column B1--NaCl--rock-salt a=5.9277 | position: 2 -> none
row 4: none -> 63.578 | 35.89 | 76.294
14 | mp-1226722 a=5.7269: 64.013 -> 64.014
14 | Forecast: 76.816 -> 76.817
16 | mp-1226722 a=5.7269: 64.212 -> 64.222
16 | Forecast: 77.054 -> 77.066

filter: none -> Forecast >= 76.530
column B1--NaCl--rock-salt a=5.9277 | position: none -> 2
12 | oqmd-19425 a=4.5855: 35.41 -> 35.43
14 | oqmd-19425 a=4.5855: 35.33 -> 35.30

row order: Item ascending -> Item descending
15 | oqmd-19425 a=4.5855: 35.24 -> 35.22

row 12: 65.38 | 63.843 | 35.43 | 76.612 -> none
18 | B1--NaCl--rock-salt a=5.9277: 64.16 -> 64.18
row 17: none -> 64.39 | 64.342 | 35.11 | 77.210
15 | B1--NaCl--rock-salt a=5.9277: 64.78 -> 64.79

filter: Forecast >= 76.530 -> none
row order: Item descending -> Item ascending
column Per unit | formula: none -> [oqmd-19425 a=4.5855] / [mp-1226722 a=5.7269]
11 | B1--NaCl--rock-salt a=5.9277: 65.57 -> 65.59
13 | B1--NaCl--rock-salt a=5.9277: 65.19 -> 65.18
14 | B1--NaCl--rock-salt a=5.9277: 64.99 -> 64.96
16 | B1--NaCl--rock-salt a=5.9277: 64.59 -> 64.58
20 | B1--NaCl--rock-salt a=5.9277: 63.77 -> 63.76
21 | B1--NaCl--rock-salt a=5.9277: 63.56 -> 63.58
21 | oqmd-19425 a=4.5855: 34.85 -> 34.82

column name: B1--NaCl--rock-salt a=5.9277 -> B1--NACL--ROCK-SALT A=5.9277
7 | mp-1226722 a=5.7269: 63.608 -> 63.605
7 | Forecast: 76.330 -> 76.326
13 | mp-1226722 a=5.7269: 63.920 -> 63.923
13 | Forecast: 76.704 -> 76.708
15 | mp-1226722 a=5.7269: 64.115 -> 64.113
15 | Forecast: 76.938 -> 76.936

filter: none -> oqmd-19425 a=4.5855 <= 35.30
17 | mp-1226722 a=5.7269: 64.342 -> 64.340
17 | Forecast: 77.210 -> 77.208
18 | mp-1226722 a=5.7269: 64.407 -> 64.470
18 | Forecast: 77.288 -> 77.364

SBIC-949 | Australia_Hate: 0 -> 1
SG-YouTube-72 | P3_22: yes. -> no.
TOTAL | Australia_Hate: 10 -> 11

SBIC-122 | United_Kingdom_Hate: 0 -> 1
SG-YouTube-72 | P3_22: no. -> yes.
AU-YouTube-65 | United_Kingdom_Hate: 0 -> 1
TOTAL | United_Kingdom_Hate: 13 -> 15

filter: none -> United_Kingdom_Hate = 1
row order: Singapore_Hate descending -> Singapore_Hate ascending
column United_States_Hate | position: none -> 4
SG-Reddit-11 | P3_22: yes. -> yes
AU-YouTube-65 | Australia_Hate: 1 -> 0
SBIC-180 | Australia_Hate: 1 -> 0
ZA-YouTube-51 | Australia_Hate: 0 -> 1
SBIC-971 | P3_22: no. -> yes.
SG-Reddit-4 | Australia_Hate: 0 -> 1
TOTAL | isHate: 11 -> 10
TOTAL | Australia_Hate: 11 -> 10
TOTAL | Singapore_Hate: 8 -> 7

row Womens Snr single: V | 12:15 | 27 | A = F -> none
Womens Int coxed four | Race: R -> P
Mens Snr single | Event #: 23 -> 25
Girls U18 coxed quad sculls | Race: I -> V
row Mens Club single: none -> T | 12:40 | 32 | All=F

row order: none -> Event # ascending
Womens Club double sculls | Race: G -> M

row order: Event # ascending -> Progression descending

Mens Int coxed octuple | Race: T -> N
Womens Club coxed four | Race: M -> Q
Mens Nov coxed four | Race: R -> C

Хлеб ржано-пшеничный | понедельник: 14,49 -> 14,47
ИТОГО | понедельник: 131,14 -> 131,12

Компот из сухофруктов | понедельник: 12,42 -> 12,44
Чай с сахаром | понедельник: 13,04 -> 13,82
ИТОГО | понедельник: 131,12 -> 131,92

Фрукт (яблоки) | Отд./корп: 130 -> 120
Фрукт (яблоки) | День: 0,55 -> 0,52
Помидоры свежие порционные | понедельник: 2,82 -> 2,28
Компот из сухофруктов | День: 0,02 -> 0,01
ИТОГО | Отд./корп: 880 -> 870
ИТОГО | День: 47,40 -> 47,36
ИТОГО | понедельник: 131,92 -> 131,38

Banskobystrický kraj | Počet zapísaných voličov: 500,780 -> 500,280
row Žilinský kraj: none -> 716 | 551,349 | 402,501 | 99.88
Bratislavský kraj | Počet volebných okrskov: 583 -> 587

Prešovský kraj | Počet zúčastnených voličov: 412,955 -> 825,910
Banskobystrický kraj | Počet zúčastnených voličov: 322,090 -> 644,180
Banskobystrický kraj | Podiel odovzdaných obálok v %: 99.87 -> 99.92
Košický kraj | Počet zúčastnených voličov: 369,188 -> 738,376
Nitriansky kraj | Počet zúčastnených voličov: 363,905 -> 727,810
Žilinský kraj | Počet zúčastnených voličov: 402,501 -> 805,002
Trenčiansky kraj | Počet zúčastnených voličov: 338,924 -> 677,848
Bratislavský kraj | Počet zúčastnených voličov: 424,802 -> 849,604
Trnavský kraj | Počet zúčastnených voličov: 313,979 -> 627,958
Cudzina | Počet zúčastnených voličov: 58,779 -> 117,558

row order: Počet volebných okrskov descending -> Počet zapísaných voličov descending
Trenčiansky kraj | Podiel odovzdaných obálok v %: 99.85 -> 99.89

★ ★ ★

WORK ORDER. Both the line containing "16 | mp-1226722 a=5.7269: 64.212 -> 64.222" and the line containing "15 | mp-1226722 a=5.7269: 64.115 -> 64.113" belong in the answer. Print them and every line above that falls between them exactly, and no others.

RESPONSE.
16 | mp-1226722 a=5.7269: 64.212 -> 64.222
16 | Forecast: 77.054 -> 77.066

filter: none -> Forecast >= 76.530
column B1--NaCl--rock-salt a=5.9277 | position: none -> 2
12 | oqmd-19425 a=4.5855: 35.41 -> 35.43
14 | oqmd-19425 a=4.5855: 35.33 -> 35.30

row order: Item ascending -> Item descending
15 | oqmd-19425 a=4.5855: 35.24 -> 35.22

row 12: 65.38 | 63.843 | 35.43 | 76.612 -> none
18 | B1--NaCl--rock-salt a=5.9277: 64.16 -> 64.18
row 17: none -> 64.39 | 64.342 | 35.11 | 77.210
15 | B1--NaCl--rock-salt a=5.9277: 64.78 -> 64.79

filter: Forecast >= 76.530 -> none
row order: Item descending -> Item ascending
column Per unit | formula: none -> [oqmd-19425 a=4.5855] / [mp-1226722 a=5.7269]
11 | B1--NaCl--rock-salt a=5.9277: 65.57 -> 65.59
13 | B1--NaCl--rock-salt a=5.9277: 65.19 -> 65.18
14 | B1--NaCl--rock-salt a=5.9277: 64.99 -> 64.96
16 | B1--NaCl--rock-salt a=5.9277: 64.59 -> 64.58
20 | B1--NaCl--rock-salt a=5.9277: 63.77 -> 63.76
21 | B1--NaCl--rock-salt a=5.9277: 63.56 -> 63.58
21 | oqmd-19425 a=4.5855: 34.85 -> 34.82

column name: B1--NaCl--rock-salt a=5.9277 -> B1--NACL--ROCK-SALT A=5.9277
7 | mp-1226722 a=5.7269: 63.608 -> 63.605
7 | Forecast: 76.330 -> 76.326
13 | mp-1226722 a=5.7269: 63.920 -> 63.923
13 | Forecast: 76.704 -> 76.708
15 | mp-1226722 a=5.7269: 64.115 -> 64.113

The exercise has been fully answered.